■ TASK GOAL
Repeat only the stretch of lines below that runs from the line with "border-top: 5.5px solid #fff;" through the line with "absolute; left: 233px;", unaltered.

Stored data entries
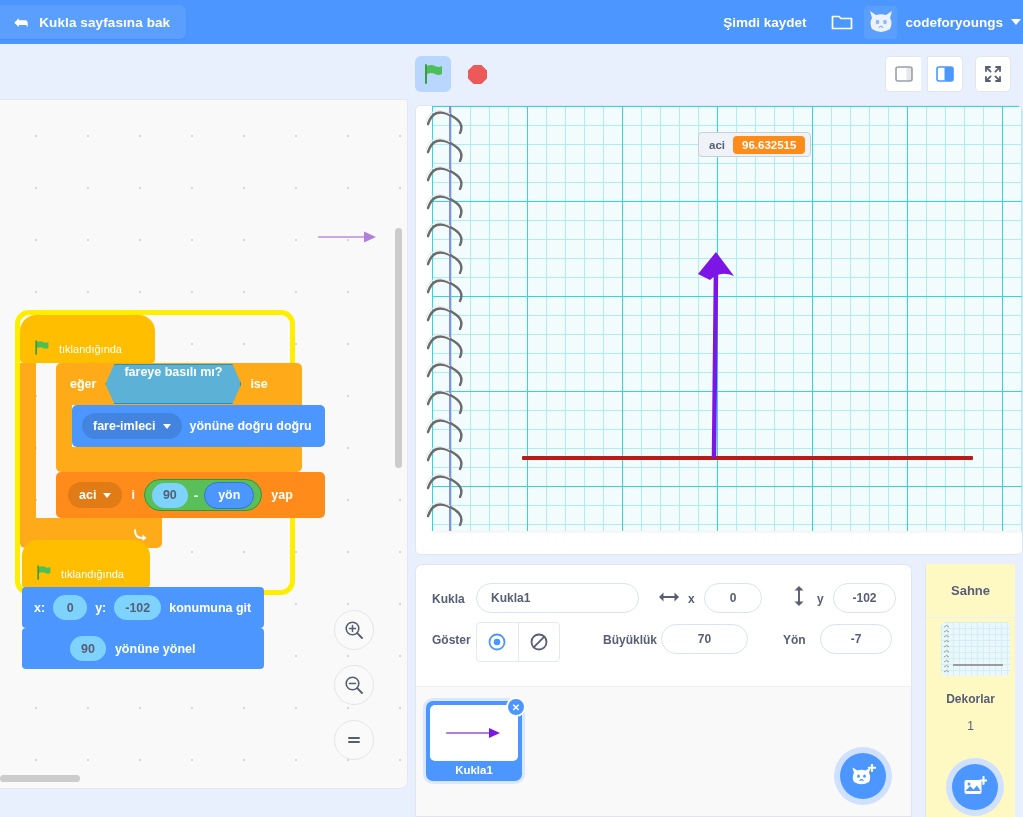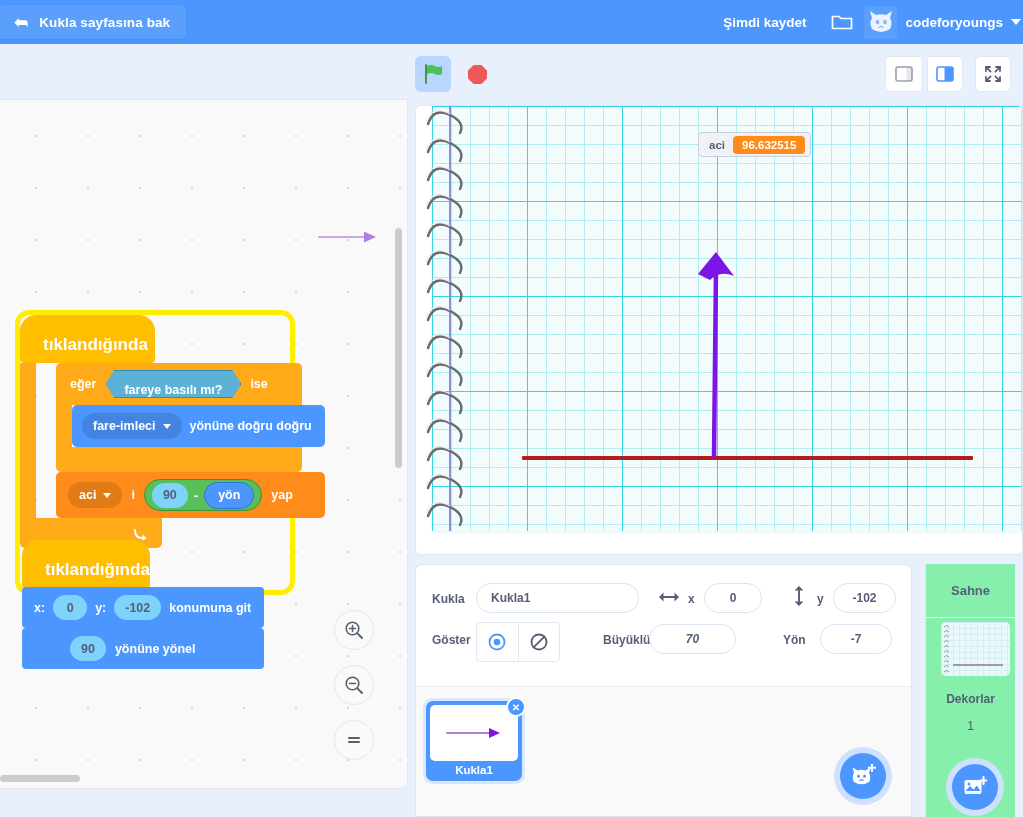--- a/index.html
+++ b/index.html
@@ -169,21 +169,21 @@
   
   .hat {
     background: #ffbf00;
     border-radius: 16px 16px 4px 4px;
     height: 48px;
     padding: 0 16px 0 14px;
     display: flex; align-items: flex-end;
     gap: 9px;
     padding-bottom: 8px;
   }
-  .hat .txt { font-size: 17px; font-weight: bold; color:#fff; }
+  .hat .txt { font-size: 11px; font-weight: normal; color:#fff; }
 
   .flag-ico { width: 16px; height: 15px; display:block; }
 
   
   .ctrl { background: #ffab19; }
   .motion { background: #4c97ff; }
   .var { background: #ff8c1a; }
 
   .cblock-top {
     height: 40px;
@@ -226,23 +226,23 @@
   }
   .dd-caret {
     width: 0; height: 0;
     border-left: 4.5px solid transparent;
     border-right: 4.5px solid transparent;
     border-top: 5.5px solid #fff;
   }
   .hex-sensing {
     background: #5cb1d6;
     border: 1px solid #2e8eb8;
-    height: 28px;
+    height: 40px;
     display: inline-flex; align-items: flex-start;
-    padding: 12px 18px;
+    padding: 0 18px;
     font-size: 12.5px; color: #fff; font-weight: bold;
     clip-path: polygon(9px 0, calc(100% - 9px) 0, 100% 50%, calc(100% - 9px) 100%, 9px 100%, 0 50%);
   }
   .op-green {
     background: #59c059;
     border: 1px solid #389438;
     border-radius: 16px;
     height: 32px;
     display: inline-flex; align-items: center; gap: 6px;
     padding: 0 7px;
@@ -356,21 +356,21 @@
     height: 40px; width: 84px;
     border: 1px solid #e3e9f3; border-radius: 4px;
     display: flex;
   }
   .show-half {
     width: 42px; display: flex; align-items: center; justify-content: center;
     cursor: pointer;
   }
   .show-half + .show-half { border-left: 1px solid #e3e9f3; }
   #f-buy-lbl     { position: absolute; left: 187px; top: 68px; }
-  #f-buy-input   { position: absolute; left: 233px; top: 59px; width: 87px; font-style: italic; }
+  #f-buy-input   { position: absolute; left: 245px; top: 59px; width: 87px; }
   #f-yon-lbl     { position: absolute; left: 367px; top: 68px; }
   #f-yon-input   { position: absolute; left: 404px; top: 59px; width: 72px; }
 
   
   #sprite-list {
     position: absolute; left: 415px; top: 687px;
     width: 497px; height: 130px;
     background: #f9f9f9;
     border: 1px solid #e0e5ef; border-top: none;
   }
@@ -411,21 +411,21 @@
     box-shadow: 0 0 0 6px #cfe1ff;
     display: flex; align-items: center; justify-content: center;
     cursor: pointer;
   }
   #fab-sprite { left: 424px; top: 66px; }
 
   
   #stage-panel {
     position: absolute; left: 925px; top: 564px;
     width: 90px; height: 253px;
-    background: #86efac;
+    background: #fef9c3;
     border-left: 1px solid #e0e5ef;
   }
   #stage-panel-head {
     height: 54px;
     display: flex; align-items: center; justify-content: center;
     font-size: 13px; color: #575e75; font-weight: bold;
     border-bottom: 1px solid #eceff4;
   }
   #backdrop-tile {
     position: absolute; left: 15px; top: 58px;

■ OUTPUT FOR THIS EXERCISE
     border-top: 5.5px solid #fff;
   }
   .hex-sensing {
     background: #5cb1d6;
     border: 1px solid #2e8eb8;
-    height: 28px;
+    height: 40px;
     display: inline-flex; align-items: flex-start;
-    padding: 12px 18px;
+    padding: 0 18px;
     font-size: 12.5px; color: #fff; font-weight: bold;
     clip-path: polygon(9px 0, calc(100% - 9px) 0, 100% 50%, calc(100% - 9px) 100%, 9px 100%, 0 50%);
   }
   .op-green {
     background: #59c059;
     border: 1px solid #389438;
     border-radius: 16px;
     height: 32px;
     display: inline-flex; align-items: center; gap: 6px;
     padding: 0 7px;
@@ -356,21 +356,21 @@
     height: 40px; width: 84px;
     border: 1px solid #e3e9f3; border-radius: 4px;
     display: flex;
   }
   .show-half {
     width: 42px; display: flex; align-items: center; justify-content: center;
     cursor: pointer;
   }
   .show-half + .show-half { border-left: 1px solid #e3e9f3; }
   #f-buy-lbl     { position: absolute; left: 187px; top: 68px; }
-  #f-buy-input   { position: absolute; left: 233px; top: 59px; width: 87px; font-style: italic; }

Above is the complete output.